やがて小舟は大横川との交差点まで来たが、川で溺れ死ぬ人も多い中、母子は奇跡的に命をとりとめ、朝を迎えた。

なんとか岸にあがると、ねんねこで赤ん坊を背負った母親が周りに何人もいた。皆、焔の中をなんとかくぐりぬけてきたのだったが、多くの場合、母親が知らぬうちに背中の子どもは死んでいた。母親たちは両手の自由を確保するために子どもをおんぶして逃げたが、舞い来る火の粉がねんねこを燃やし、川の水が赤子の体温を奪っても、それに気づくゆとりはなかったのである。

その後代志子さんは、疲労のため歩くこともできなかったが、通りすがりの人がリヤカーに乗せてくれて、同愛病院に運ばれた。

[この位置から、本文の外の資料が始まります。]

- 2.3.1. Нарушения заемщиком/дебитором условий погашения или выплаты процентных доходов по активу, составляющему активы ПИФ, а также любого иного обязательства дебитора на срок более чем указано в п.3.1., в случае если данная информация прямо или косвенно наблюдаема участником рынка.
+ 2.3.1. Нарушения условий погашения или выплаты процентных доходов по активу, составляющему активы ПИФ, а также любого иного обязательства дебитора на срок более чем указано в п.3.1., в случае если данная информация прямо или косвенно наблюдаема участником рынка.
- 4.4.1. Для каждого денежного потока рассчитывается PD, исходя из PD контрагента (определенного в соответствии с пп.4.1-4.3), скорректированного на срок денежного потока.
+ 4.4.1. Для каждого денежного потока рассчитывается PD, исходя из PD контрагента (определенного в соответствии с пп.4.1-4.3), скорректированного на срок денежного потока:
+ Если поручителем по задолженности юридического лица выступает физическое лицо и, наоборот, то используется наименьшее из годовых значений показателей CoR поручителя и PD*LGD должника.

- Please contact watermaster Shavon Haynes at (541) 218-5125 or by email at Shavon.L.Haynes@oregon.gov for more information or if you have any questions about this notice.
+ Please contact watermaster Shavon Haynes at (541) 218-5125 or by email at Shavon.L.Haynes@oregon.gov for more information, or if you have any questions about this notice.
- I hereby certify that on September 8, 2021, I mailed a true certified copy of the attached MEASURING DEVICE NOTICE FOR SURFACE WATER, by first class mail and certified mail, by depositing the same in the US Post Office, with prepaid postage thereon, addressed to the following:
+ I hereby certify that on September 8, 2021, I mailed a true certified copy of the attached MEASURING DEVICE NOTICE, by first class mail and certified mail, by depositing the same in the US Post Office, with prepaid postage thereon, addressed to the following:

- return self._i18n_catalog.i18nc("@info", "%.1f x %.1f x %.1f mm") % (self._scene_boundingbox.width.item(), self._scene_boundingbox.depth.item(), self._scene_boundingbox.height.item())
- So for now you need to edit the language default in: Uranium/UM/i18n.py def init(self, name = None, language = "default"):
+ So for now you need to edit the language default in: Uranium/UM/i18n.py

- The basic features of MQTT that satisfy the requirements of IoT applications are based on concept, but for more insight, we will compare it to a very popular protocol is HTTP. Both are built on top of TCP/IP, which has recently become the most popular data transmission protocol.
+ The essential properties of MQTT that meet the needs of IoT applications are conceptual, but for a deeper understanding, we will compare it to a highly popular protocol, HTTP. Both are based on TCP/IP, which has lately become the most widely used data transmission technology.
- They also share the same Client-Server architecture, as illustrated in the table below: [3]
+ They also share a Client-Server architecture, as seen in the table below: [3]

火と煙で痛んだ目にぼんやりと映った焼け跡には、至る所に焼死体が散らばっていた。枯木のような物、ミイラのような物、風船のような物、ボロ雑巾のような物、命を失った人間は物でしかなかった。三ツ目通りを必死で逃げたたくさんの人影はどこへ行ったのだろうか、焦げた衣服がぼろぼろ下がった何人かの人に出会っただけだった。[三月十日、あの群衆は…(橋本代志子) – 江戸東京博物館 総合案内]

三人の妹のうち二人は生きていたが、一人は帰らなかった。橋の上で分かれた父母も、結局それきりとなった。

ところで、多くの被災者は、戦後しばらくの間、辛すぎる自分の体験を語ることができなかった。橋本さんも同様に、戦後25年間、このような体験と戦後の苦悩について熱心に人に話すことはなかったという。しかし、作家の早乙女勝元氏にこの話をした結果、早乙女氏を大きく動機づけることになったようだ。

きいてしまったからには、このままではすまされぬ。私の決意は、いっそうたしかなものになって、やむにやまれぬ気持ちで「庶民の戦災史」を骨格とする「東京空襲を記録する会」の成立を、具体的に自分の中にかためることになった。[東京大空襲 昭和20年3月10日の記録(早乙女 勝元)]

そして戦後25年目にして、ようやく東京空襲の実態を後世につたえる運動がスタートしていくのである。その原動力のひとつとして、橋本さんの体験談が少なからず機能したのではないだろうか。

その後も橋本さんは様々な取材などで体験を語り、東京大空襲の惨禍を伝える語り部となっている。